[What this task involves] Please return, word for word, the line containing "(192, 277) none" and each line after it through the end of the data below, and nothing else.

* * *

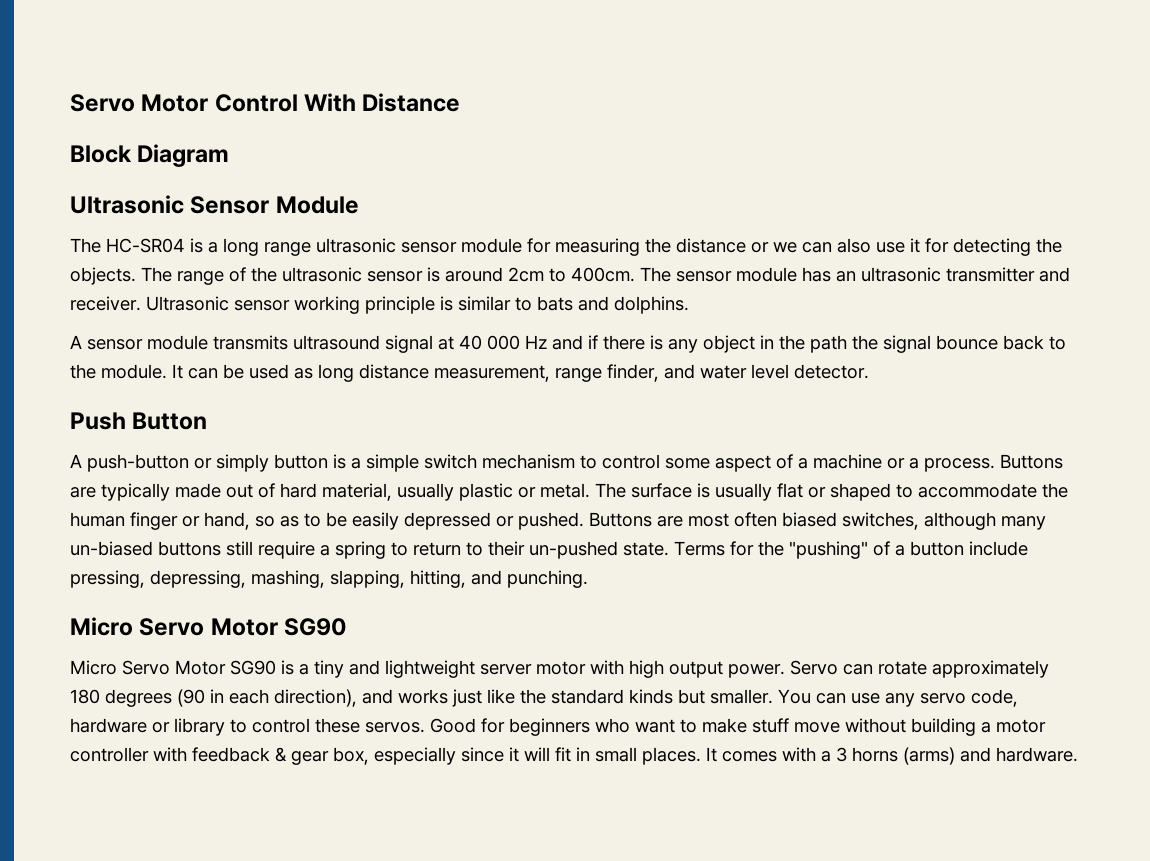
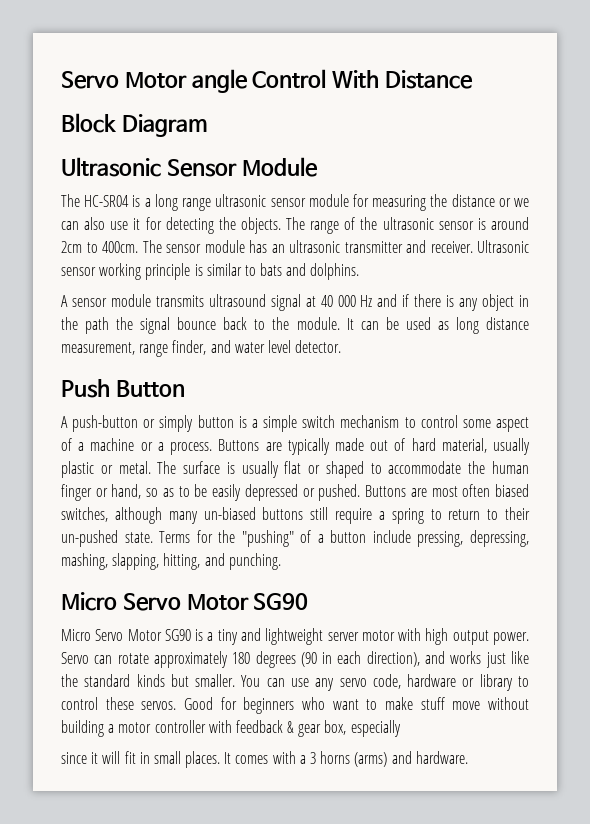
[70,94,209,112] Servo Motor -> [61,69,248,93] Servo Motor angle
(456, 756) none -> (401, 728) //

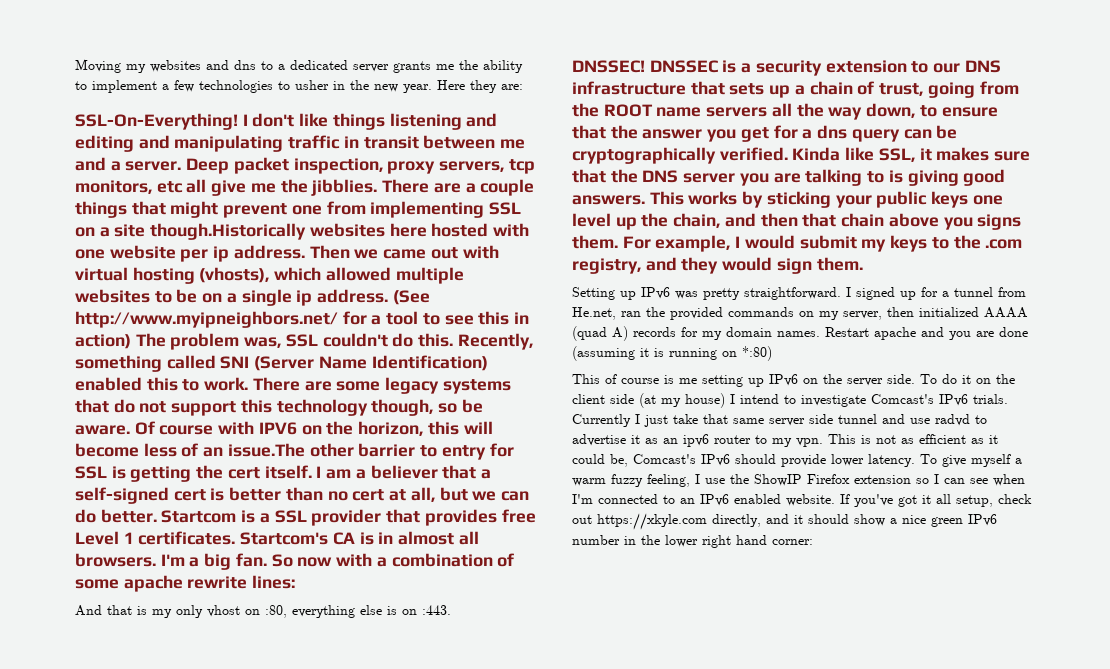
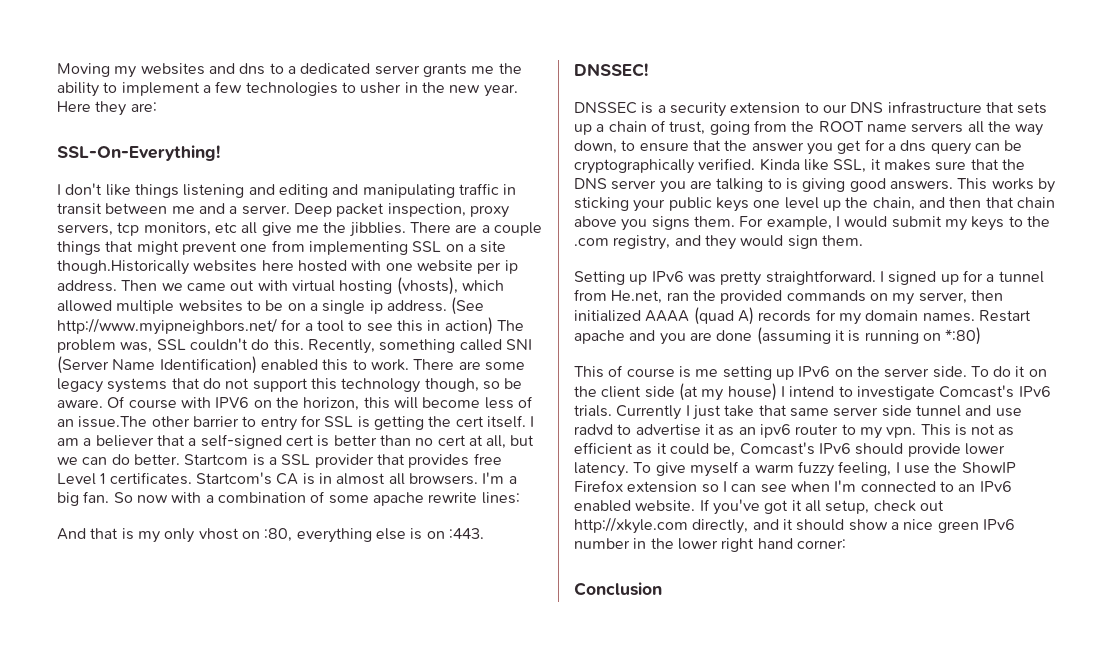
(238, 121) none -> (220, 153) //
(645, 66) none -> (648, 70) //
[597,513,707,530] https://xkyle.com -> [574,517,688,534] http://xkyle.com
(813, 542) none -> [574,582,662,596] // Conclusion

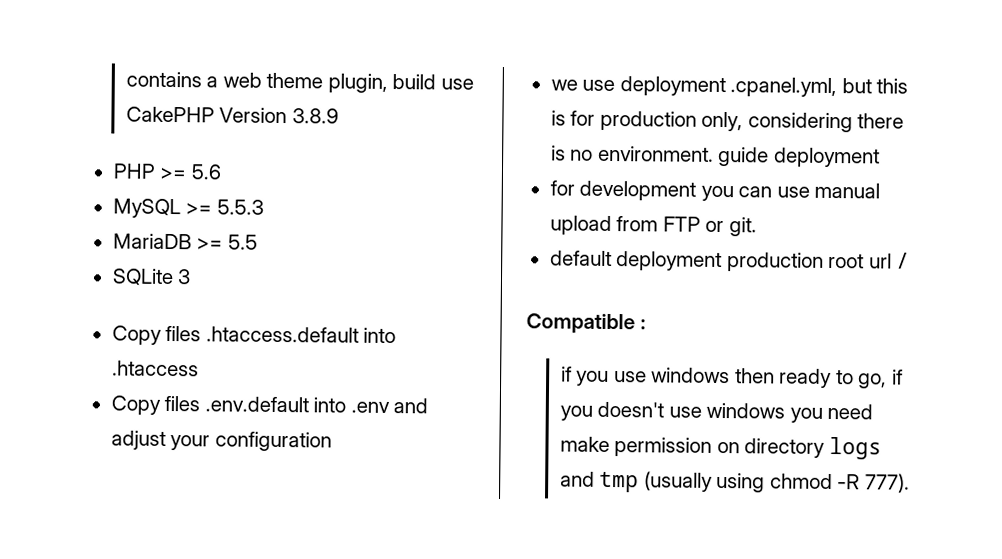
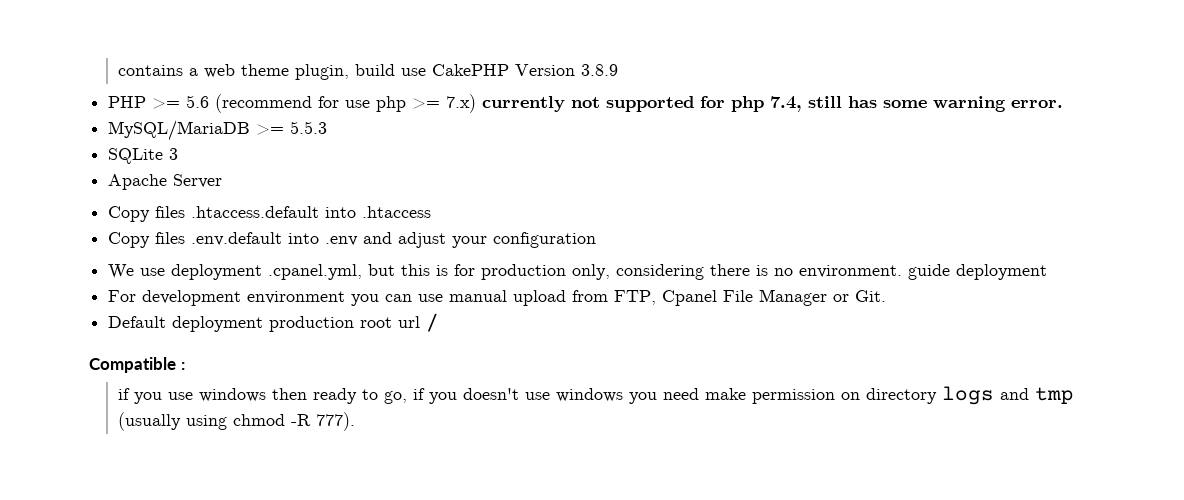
[112,198,181,219] // MySQL -> [215,94,1064,113] [108,120,251,141] (recommend for use php >= 7.x) currently not supported for php 7.4, still has some warning error. // MySQL/MariaDB
[112,233,258,250] // MariaDB >= 5.5 -> (328, 127) none
(192, 277) none -> [108,174,223,190] // Apache Server
[550,79,578,91] we -> [108,264,135,279] We
[549,180,697,201] for development -> [108,290,346,306] For development environment
[662,216,757,237] [549,250,612,266] FTP or git. // default -> [614,289,887,306] [108,316,167,328] FTP, Cpanel File Manager or Git. // Default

* * *

[Solution below]
(192, 277) none -> [108,174,223,190] // Apache Server
[550,79,578,91] we -> [108,264,135,279] We
[549,180,697,201] for development -> [108,290,346,306] For development environment
[662,216,757,237] [549,250,612,266] FTP or git. // default -> [614,289,887,306] [108,316,167,328] FTP, Cpanel File Manager or Git. // Default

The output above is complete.